Adam : C'est la deuxième fois qu'on vient en France, la première tournée ne s'est pas très bien passée (!), alors on a peu l'impression de découvrir le public français sur celle-ci.
Ca va encore être un peu spécial, étant donné la sortie tardive (en mars) de votre album... ça ne vous ennuie pas de faire tant de concerts sans qu'il soit encore dans les bacs ?
A : La sortie d'Antenna a pris pas mal de temps, entre la nouvelle signature sur RCA et le travail en studio pour lequel il fallait réunir tout le monde. La maison de disque voulait nous faire tourner dès maintenant, mais on pense revenir sur des festivals cet été pour mieux défendre l'album.
S : Ca ne nous gêne pas que le public ne connaisse pas encore l'album... il y aura sûrement moins de monde mais ceux qui nous connaissent déjà viendront par curiosité, pour voir si on a suivi la même direction que sur notre dernier maxi.
En même temps vous aller jouer dans des petites salles, ça vous plaît ?
S : Le mieux sur les grosses dates, c'est évidemment d'avoir un gros son... mais on aime bien jouer dans les petites salles aussi, plus familiales... on s'en fout en fait.
Il y a 5 ans, on vous rapprochait plus de Converge et Neurosis, et maintenant ? Vous sonnez presque comme A Perfect Circle sur "Seafrost"...
CaveIn :live in paris 2003
A : APC ? Wouah, je vois pas... je dirais plutôt un petit côté Pink Floyd, qui nous a pas mal inspiré ces derniers temps ! Mais il ne me semble pas qu'on sonne comme aucun autre groupe actuel...
Et vous écoutez Pink Floyd sur la route ? Who Inspires You ?
A : Bof... peut-être Quicksand et Fugazi...
Les Foo Fighers ? On dit que ce sont vos plus grands fans...
(ricanements)
A : Oui, les journalistes aiment bien parler de ça, surtout des trucs dont on est pas au courant.
Beaucoup de changements dans Cave In depuis 5 ans, je vous connaissais très hardcore et vous voilà qualifié d' "alternative métal", alors que je pencherais plutôt pour une étiquette emo...
A : J'emmerde les étiquettes. Alternative Métal ? Quelle connerie... nous sommes un groupe indé signé sur une major et qui jouons du rock, point !
Cave In : live in Paris 2003
S : On commence à nous rapprocher de la scène emo alors que c'est quelque chose qu'on ne connaît pas du tout et que l'on écoute pas. Le terme emo-core semble utilisé par les gens qui n'arrivent pas à définir ce qu'ils ressentent...mais il y a de l'émotion dans chaque forme de musique, à ce compte là nous faisons tous de l'emo-core !
Alors que penses-tu de la scène rock telle qu'elle se présente aujourd'hui ?
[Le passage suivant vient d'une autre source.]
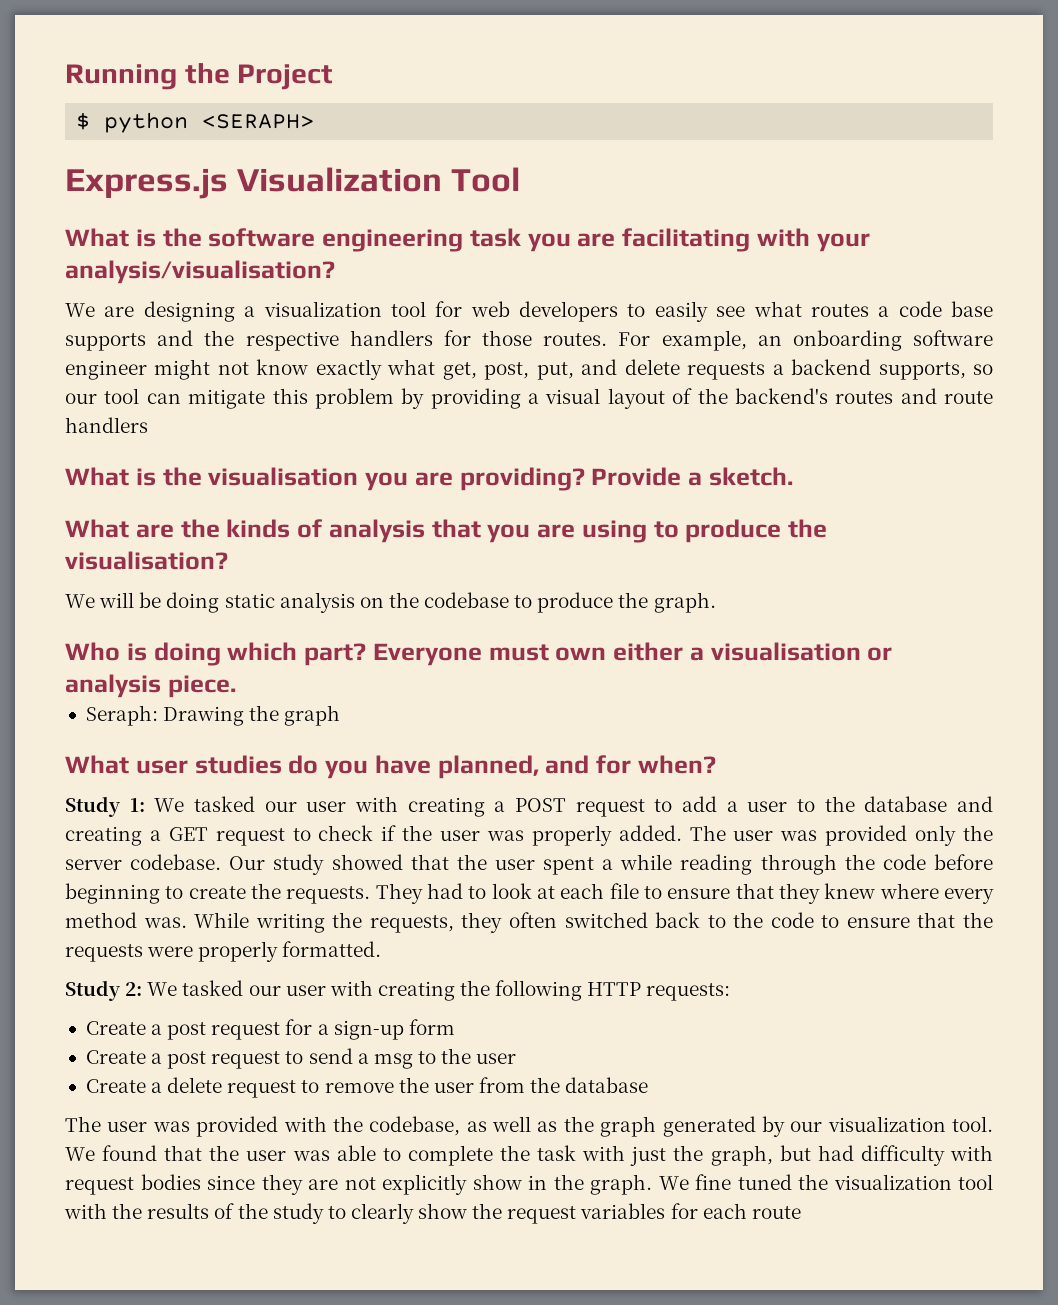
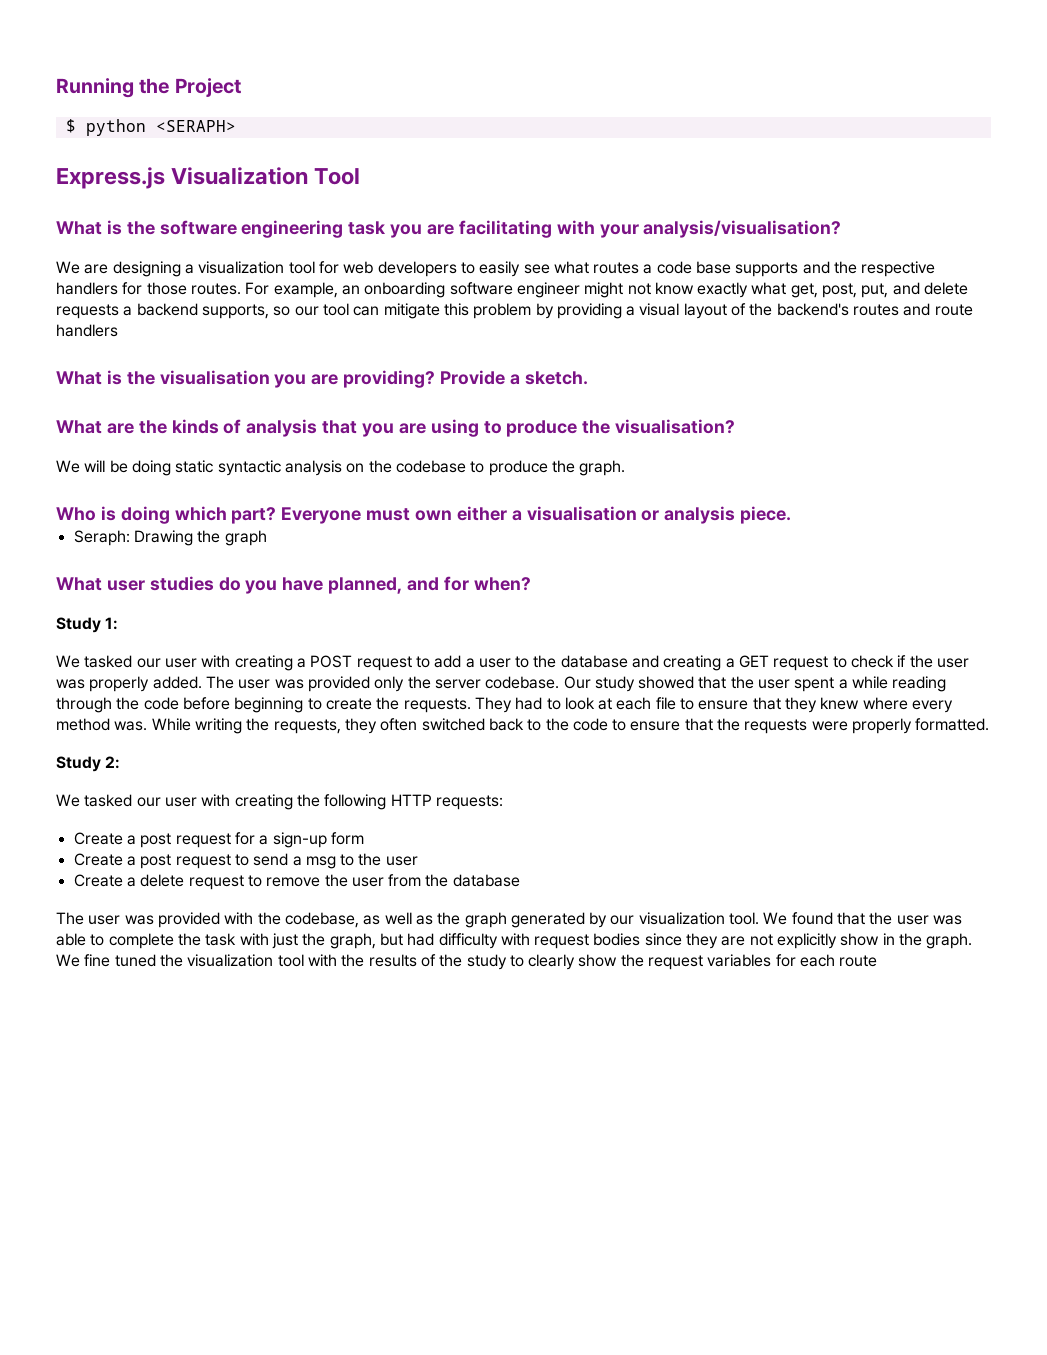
(275, 600) none -> [217,460,281,476] syntactic
(145, 805) none -> (119, 623) //
(143, 989) none -> (121, 762) //

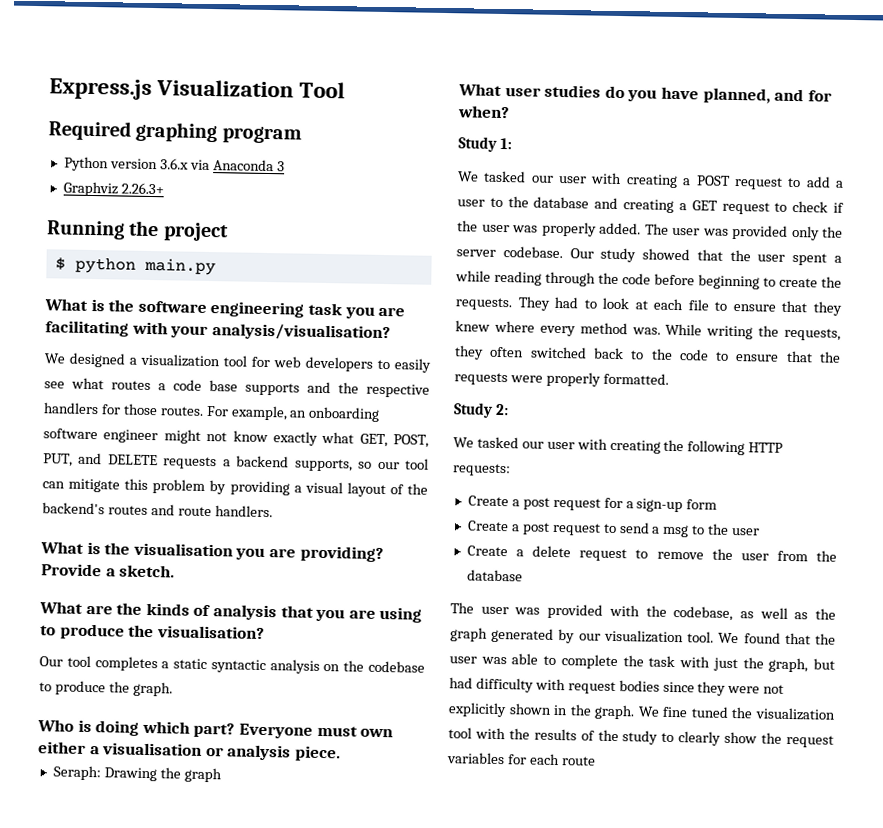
(56, 88) none -> [49,78,346,100] [48,120,302,144] [63,156,285,172] [62,181,164,197] Express.js Visualization Tool // Required graphing program // Python version 3.6.x via Anaconda 3 // Graphviz 2.26.3+ //
[174,78,241,97] Project -> [162,222,229,242] project
[155,120,236,132] [56,167,361,189] <SERAPH> // Express.js Visualization Tool -> [143,257,216,276] main.py
[84,261,181,277] are designing -> [69,352,125,368] designed
[790,282,969,298] get, post, put, and delete -> [359,433,429,448] [43,452,158,467] GET, POST, PUT, and DELETE
[56,324,118,337] handlers -> [214,505,273,518] handlers.
[56,460,171,476] We will be doing -> [39,655,170,672] Our tool completes a
[721,936,746,946] are -> [727,685,761,694] were
[840,933,880,946] show -> [508,703,552,715] shown

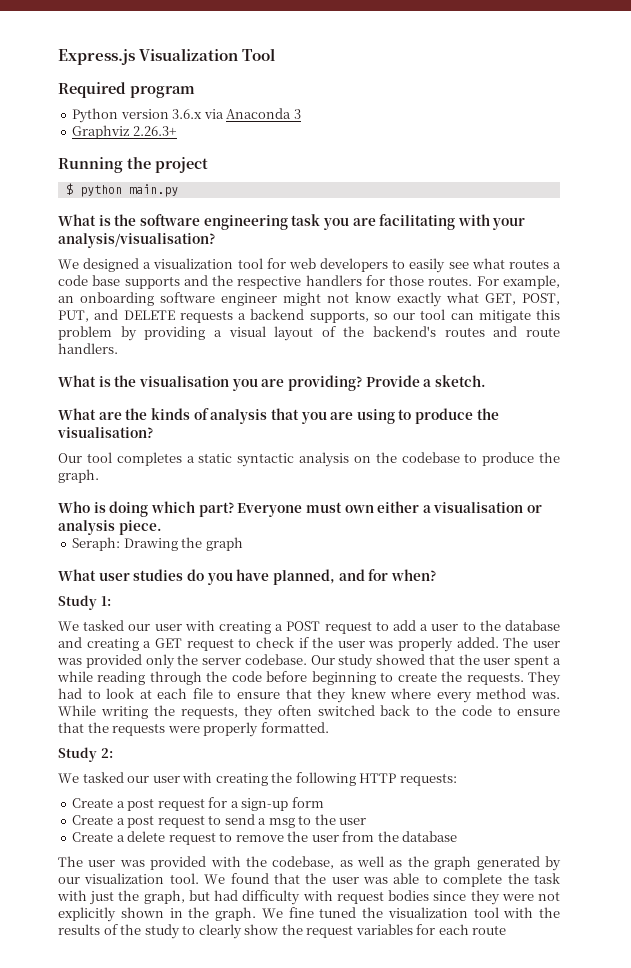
[135,121,218,143] graphing -> (126, 90) none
S : Le monde a été rempli de toutes ces trucs néo, maintenant être à la mode c'est faire du garage... je ne crois pas que ça puisse durer.
Quel que soit l'adjectif qui vous corresponde le mieux, le fait est que vous avez énormément évolué... c'est un signe de maturité, vous avez vieilli et perdu l'envie du bruit pour le bruit ?
S : Ben je pense quand même qu'on a grandi dans nos têtes, on voulait faire évoluer notre musique vers quelque chose de plus adulte. Et il faut dire que j'ai eu des problèmes de voix à force de brailler tout le temps, je ne le sentais plus.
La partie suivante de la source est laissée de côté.